● **EXERCISE PROMPT**
All records are to be reproduced verbatim, with images omitted.

*** DATA TO PROCESS Section Begins ***

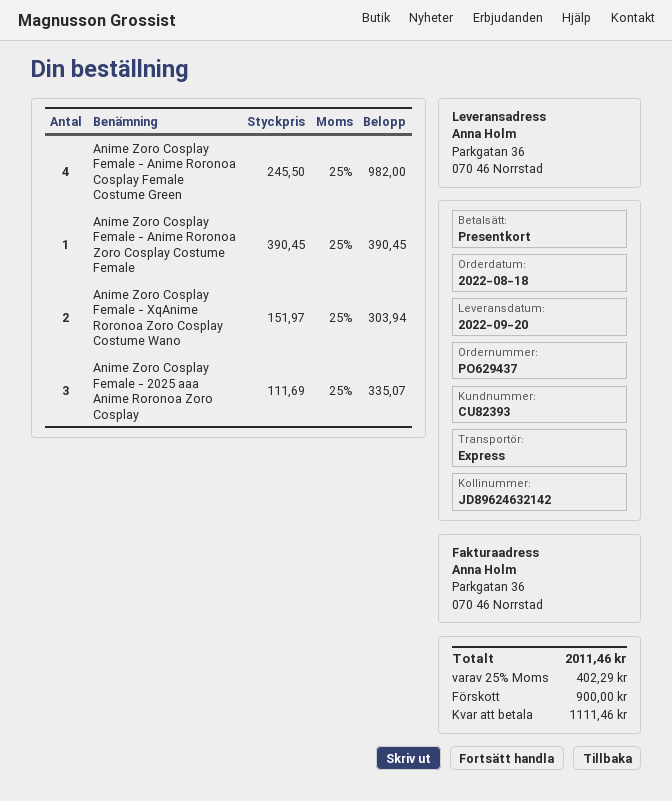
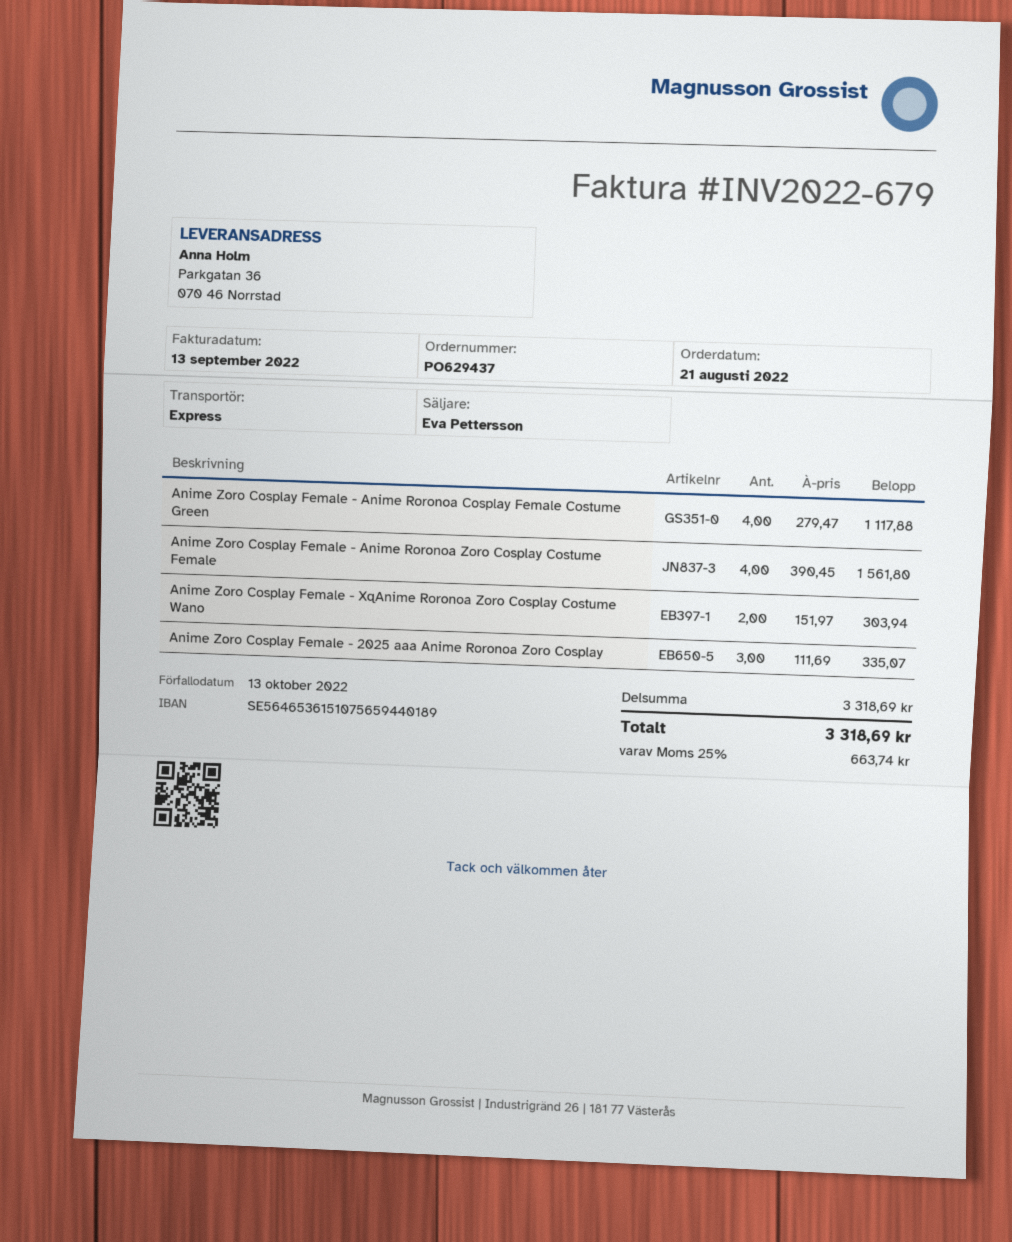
order date: 2022-08-18 -> 2022-08-21
Anime Zoro Cosplay Female - Anime Roronoa Cosplay Female Costume Green: 4 x 245.50 = 982.00 -> 4 x 279.47 = 1117.88
Anime Zoro Cosplay Female - Anime Roronoa Zoro Cosplay Costume Female: 1 x 390.45 = 390.45 -> 4 x 390.45 = 1561.80
tax: 25% = 402.29 -> 25% = 663.74
total: 2011.46 -> 3318.69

*** DATA TO PROCESS Section Ends ***

● **OUTPUT FOR THIS EXERCISE**
order date: 2022-08-18 -> 2022-08-21
Anime Zoro Cosplay Female - Anime Roronoa Cosplay Female Costume Green: 4 x 245.50 = 982.00 -> 4 x 279.47 = 1117.88
Anime Zoro Cosplay Female - Anime Roronoa Zoro Cosplay Costume Female: 1 x 390.45 = 390.45 -> 4 x 390.45 = 1561.80
tax: 25% = 402.29 -> 25% = 663.74
total: 2011.46 -> 3318.69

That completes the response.